Un groupe d’Européens de l’est, Russe, Bulgare ou autre, apprit à ses dépens que l’arbitraire bureaucratique n’est pas l’apanage des seules administrations communistes. Pour passer la douane US, il faut fournir une adresse de destination. Et l’officier des douanes n’était pas prêt à entendre qu’étant en vacances bon marché et ne pouvant payer une réservation dans un hôtel de classe internationale, ces touristes (car bien entendu, il ne s'agissait aucunement de potentiels immigrés clandestins) comptaient trouver sur place une petite chambre pas chère, mais que pour cela, il va vous falloir un téléphone qui, bien entendu, n’est disponible que de l’autre côté des guichets de douane! Lorsqu’à la troisième fois que l’officier eut demandé à l’un des slaves où il allait loger cette nuit et que celui-ci lui eut répondu qu’il allait probablement dormir sous le pont de Brooklyn, je n’ai pu m’empêcher de penser à cette citoyenne de notre petit royaume de Belgique qui se retrouva séquestrée par le FBI pour avoir répondu qu’évidemment, elle transportait une bombe dans ses bagages! Je me suis toujours demandé comment une nation qui glorifiait à ce point la liberté individuelle admettait une telle arrogance et un tel manque d’humour de la part de ses agents.

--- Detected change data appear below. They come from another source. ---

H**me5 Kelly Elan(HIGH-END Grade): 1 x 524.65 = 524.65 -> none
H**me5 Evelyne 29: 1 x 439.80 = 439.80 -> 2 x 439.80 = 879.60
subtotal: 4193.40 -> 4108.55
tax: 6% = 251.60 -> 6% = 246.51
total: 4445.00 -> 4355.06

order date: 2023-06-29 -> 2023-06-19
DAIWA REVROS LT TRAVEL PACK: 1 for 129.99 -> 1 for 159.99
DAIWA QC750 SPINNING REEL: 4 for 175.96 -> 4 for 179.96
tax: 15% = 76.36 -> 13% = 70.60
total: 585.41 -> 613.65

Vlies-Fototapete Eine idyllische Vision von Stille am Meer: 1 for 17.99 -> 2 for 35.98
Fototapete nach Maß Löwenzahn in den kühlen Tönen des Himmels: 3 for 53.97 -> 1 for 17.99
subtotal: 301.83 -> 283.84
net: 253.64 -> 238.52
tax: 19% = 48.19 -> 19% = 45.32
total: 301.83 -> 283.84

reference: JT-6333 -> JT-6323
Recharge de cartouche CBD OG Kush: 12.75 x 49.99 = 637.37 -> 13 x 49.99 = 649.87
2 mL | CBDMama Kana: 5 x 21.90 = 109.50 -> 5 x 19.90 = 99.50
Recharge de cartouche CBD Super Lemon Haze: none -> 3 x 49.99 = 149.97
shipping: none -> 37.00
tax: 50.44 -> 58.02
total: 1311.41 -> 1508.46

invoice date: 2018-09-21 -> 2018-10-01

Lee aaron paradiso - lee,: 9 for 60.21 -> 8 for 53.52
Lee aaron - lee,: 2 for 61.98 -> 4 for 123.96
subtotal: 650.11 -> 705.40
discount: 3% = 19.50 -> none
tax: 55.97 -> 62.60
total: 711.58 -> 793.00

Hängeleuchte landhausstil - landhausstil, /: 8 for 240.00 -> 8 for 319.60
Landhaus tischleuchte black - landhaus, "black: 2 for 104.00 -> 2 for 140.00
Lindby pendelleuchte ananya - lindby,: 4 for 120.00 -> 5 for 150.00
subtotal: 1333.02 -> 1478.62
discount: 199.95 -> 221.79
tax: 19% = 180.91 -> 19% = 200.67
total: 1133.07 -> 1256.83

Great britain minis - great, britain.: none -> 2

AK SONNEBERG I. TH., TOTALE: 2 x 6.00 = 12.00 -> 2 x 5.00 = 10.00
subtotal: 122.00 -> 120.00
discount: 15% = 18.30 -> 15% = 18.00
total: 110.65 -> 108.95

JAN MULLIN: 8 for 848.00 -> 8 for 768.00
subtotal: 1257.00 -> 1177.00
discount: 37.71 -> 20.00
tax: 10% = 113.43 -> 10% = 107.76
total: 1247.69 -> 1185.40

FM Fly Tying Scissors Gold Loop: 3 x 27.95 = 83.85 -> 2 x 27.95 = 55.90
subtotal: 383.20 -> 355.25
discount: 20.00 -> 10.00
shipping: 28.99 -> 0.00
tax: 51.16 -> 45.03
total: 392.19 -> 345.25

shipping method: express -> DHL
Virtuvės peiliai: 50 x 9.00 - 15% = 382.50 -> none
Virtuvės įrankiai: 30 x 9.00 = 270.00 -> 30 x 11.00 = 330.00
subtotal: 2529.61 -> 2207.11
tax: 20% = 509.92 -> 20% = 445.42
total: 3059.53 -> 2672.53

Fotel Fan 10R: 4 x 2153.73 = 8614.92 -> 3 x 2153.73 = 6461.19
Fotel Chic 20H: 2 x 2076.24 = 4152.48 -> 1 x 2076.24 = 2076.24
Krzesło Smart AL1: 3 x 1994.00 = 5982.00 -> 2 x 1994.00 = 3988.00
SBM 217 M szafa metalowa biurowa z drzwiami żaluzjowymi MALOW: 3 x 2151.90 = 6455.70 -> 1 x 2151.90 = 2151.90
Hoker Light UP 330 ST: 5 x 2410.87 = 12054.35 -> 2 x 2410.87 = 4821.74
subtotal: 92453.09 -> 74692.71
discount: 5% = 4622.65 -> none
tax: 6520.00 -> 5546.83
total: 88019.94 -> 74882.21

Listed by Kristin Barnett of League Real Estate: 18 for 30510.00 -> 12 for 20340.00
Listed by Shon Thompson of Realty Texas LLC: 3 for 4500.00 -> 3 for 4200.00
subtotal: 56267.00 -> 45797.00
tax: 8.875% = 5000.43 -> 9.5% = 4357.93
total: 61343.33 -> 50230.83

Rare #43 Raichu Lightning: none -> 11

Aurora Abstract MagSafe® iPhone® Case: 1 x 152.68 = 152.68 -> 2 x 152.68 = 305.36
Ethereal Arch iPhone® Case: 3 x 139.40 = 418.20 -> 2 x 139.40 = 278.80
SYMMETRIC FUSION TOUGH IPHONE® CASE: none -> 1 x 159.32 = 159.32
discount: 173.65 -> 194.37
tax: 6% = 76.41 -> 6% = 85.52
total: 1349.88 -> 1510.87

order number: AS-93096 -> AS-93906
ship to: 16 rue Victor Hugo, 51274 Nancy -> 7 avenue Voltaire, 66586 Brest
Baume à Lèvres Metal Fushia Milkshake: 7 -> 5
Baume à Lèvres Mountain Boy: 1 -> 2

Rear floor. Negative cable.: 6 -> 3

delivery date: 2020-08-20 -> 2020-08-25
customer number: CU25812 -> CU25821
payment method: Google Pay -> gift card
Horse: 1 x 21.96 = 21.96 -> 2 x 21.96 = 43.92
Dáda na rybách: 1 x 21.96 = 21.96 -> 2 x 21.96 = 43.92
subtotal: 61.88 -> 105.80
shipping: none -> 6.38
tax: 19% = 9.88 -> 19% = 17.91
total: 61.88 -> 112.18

Heureusement pour les européens de l’est, l’attention de l’officier des douanes fut detournée par une citoyenne US qui, le teint fade et le visage boursouflé, vint informer le représentant de l’ordre qu’il y avait un homme qui sentait l’alcool et qui visiblement ne marchait pas droit. La citoyenne ressemblait à Monica Lewinsky et j’aurais parié qu’il y avait un lien entre cette ressemblance physique et l’habitude de dénoncer les travers des hommes de son pays.
Devant moi, au guichet, le douanier cuisinait un allemand aux longs cheveux blonds en queue de cheval pour savoir qu’elles étaient les raisons de son séjour aux Etats-unis. Mentalement, je répétais mes réponses à chacunes de ces questions en essayant de travailler sur mon intonation afin d’inspirer la confiance, afin de faire passer implicitement le message que je venais "travailler a la grandeur de ce pays" et que Dieu bénissait certainement l’Amérique… mais surtout que l’on me foute la paix!
Sans doute mon passeport belge a-t-il fait bonne impression. Après tout, rien ne peut venir de dangereux d’un pays qui fait du si bon chocolat (à l'exception de pédophiles voleurs de voitures, de quelques ministres corrompus, d'une kyrielle d'oeufs à la dioxine, de quelques vaches folles et des émissions de variétés de la RTBF) … à moins que mes cheveux courts et blonds, ma peau blanche et mes yeux bleus ne suscitent moins la mefiance que le look "Peace & Love" de l’Allemand qui me précédait! Ou plus simplement, ayant déjà perdu assez de temps à cuisiner le pauvre étudiant précité, le douanier avait-il décidé d’accélérer le rythme parce que ce n'était pas tout, mais il y avait le vol 714 en provenance de Sydney qui devait atterir d'un moment à l'autre... Toujours est-il que je suis passé au travers de l’immigration et des douanes sans même me rendre compte que j'étais déjà à la recherche d'un taxi!